# Live edged bookmatched Maple Tabletop



## JMC (Nov 30, 2011)

Need a little help here. I want to do live edge on the ends but not sure about movement on maple. If the top is 8' long is there enough movement to split the top? The slabs are planed to 1.5" thick and I will get a Metalsmith to make a decorative base for it. Any suggestions will be much appreciated.
[attachment=341]
[attachment=342]
[attachment=343]
[attachment=344]


----------



## txpaulie (Nov 30, 2011)

It's been my (limited) experience that if the wood is EMC for where it'll spend it's time, it shouldn't move enough to split a decent joint...
If'n it seems to want to, you could throw a handfull of "bowties" on it...
Sometimes this actually looks good on rustic, live-edge stuff anyway.
Good luck!
Keep us posted.

p


----------



## JMC (Nov 30, 2011)

This Heartpine table split (not at joints but at weak point in feild) 1/2" gap in middle.
[attachment=349][attachment=350]
This Local Cedar table did not split.
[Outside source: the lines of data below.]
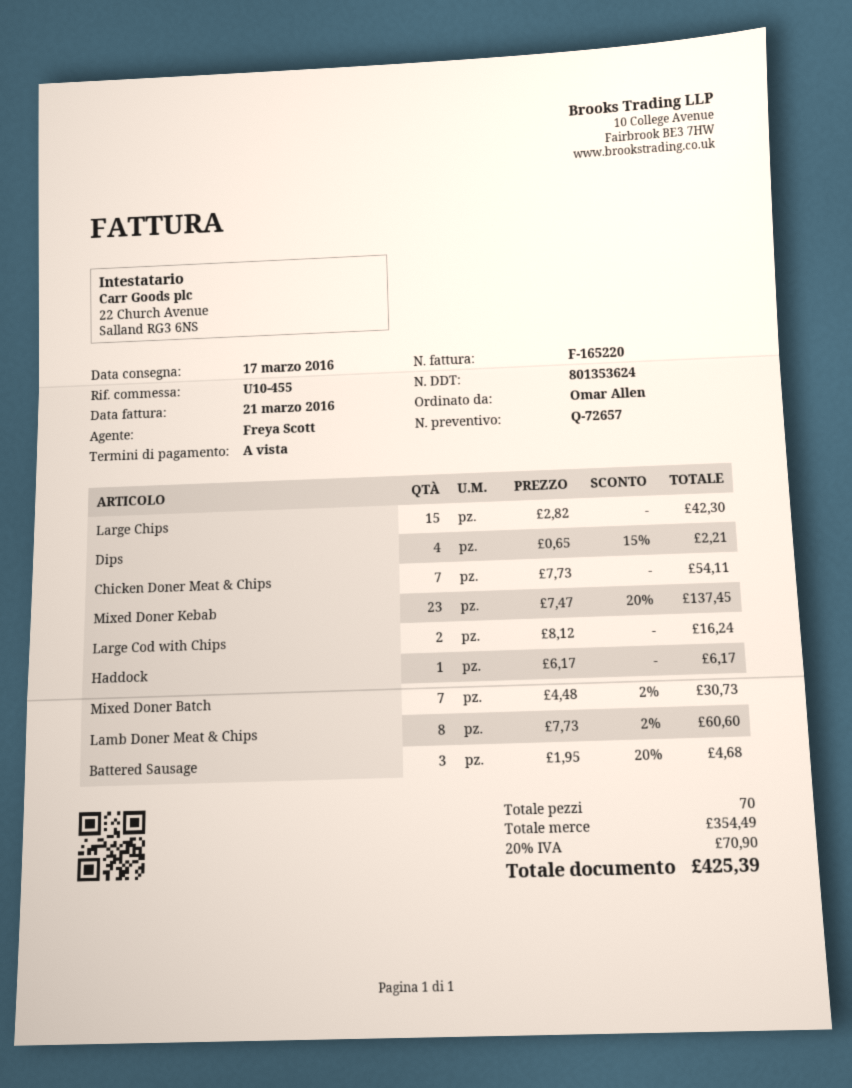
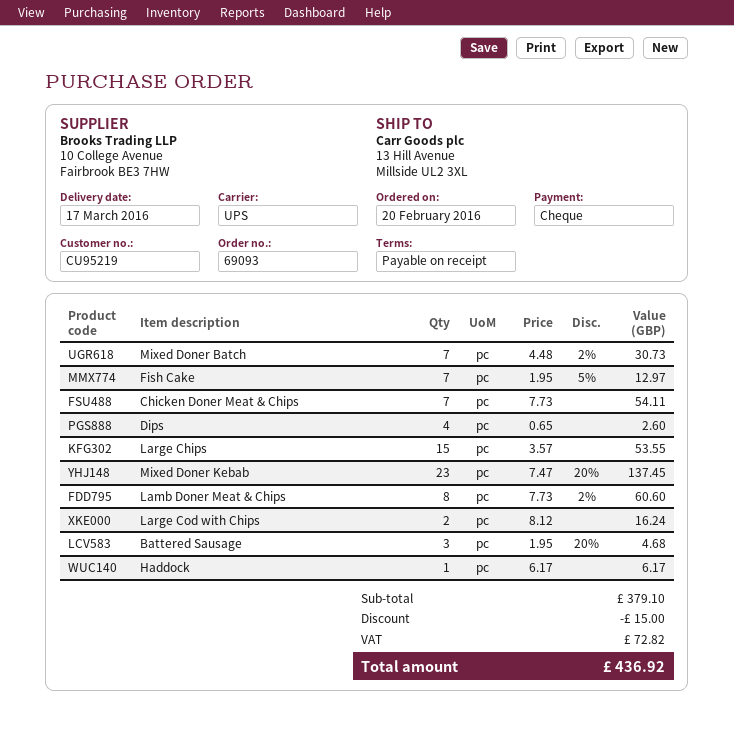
Large Chips: 15 x 2.82 = 42.30 -> 15 x 3.57 = 53.55
Dips: 4 x 0.65 - 15% = 2.21 -> 4 x 0.65 = 2.60
Fish Cake: none -> 7 x 1.95 - 5% = 12.97
subtotal: 354.49 -> 379.10
discount: none -> 15.00
tax: 70.90 -> 72.82
total: 425.39 -> 436.92

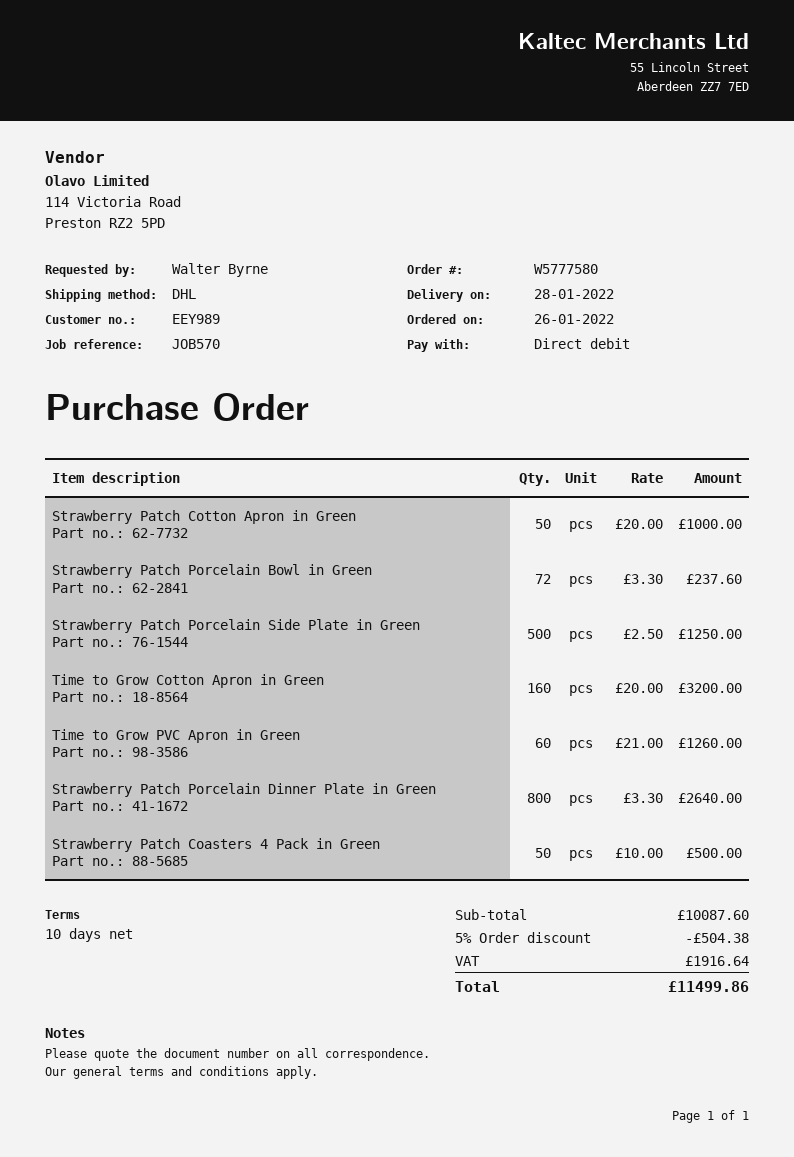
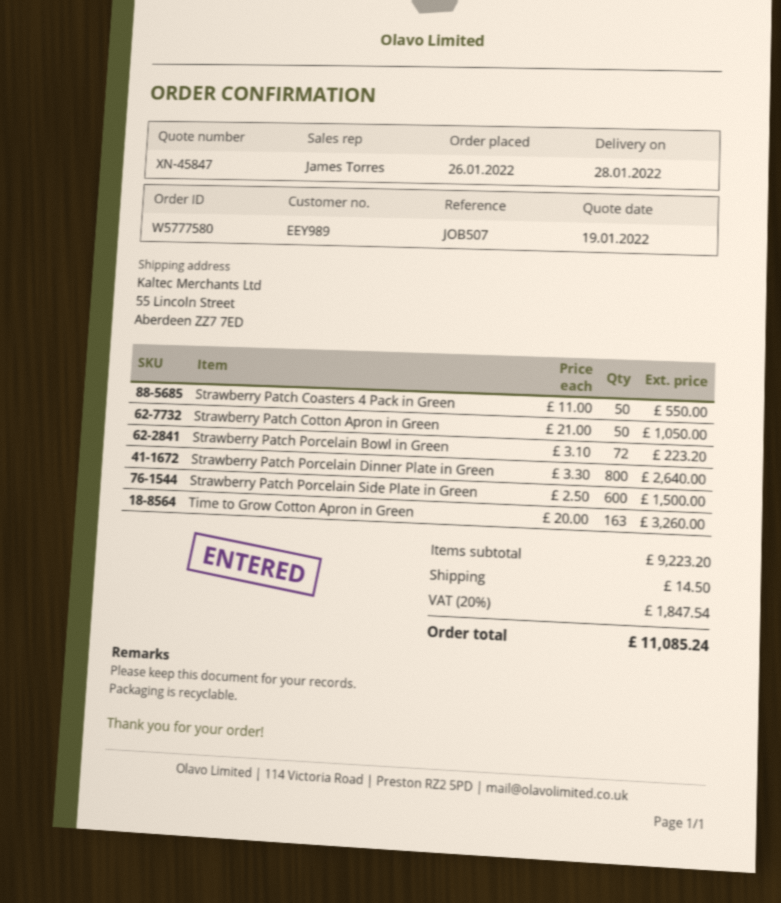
reference: JOB570 -> JOB507
Strawberry Patch Cotton Apron in Green: 50 x 20.00 = 1000.00 -> 50 x 21.00 = 1050.00
Strawberry Patch Porcelain Bowl in Green: 72 x 3.30 = 237.60 -> 72 x 3.10 = 223.20
Strawberry Patch Porcelain Side Plate in Green: 500 x 2.50 = 1250.00 -> 600 x 2.50 = 1500.00
Time to Grow Cotton Apron in Green: 160 x 20.00 = 3200.00 -> 163 x 20.00 = 3260.00
Time to Grow PVC Apron in Green: 60 x 21.00 = 1260.00 -> none
Strawberry Patch Coasters 4 Pack in Green: 50 x 10.00 = 500.00 -> 50 x 11.00 = 550.00
subtotal: 10087.60 -> 9223.20
discount: 5% = 504.38 -> none
shipping: none -> 14.50
tax: 1916.64 -> 1847.54
total: 11499.86 -> 11085.24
Both tables in the same location with no sealers.[attachment=351]
[attachment=352][attachment=353]


----------



## Daren (Nov 30, 2011)

I have built many tops just as you are picturing...none have split. One small one did cup slightly, but it was walnut limb wood and I messed up on the design, I think my leg/stretcher structure cupped it ?
Like Paul said I too throw some contrasting wood bow ties (butterflies, dutchmen) in for looks sometimes, but not always. I am sure they do add strength to the joint from pulling apart. Not saying you have to if you don't like them.
I think if the wood is dry and you get a good joint it will hold. Not sure what happened to your other table that split, bad luck (or other factors). Don't let it turn you off from joining the 2 boards pictured, I think they look great bookmatched like that.


.


----------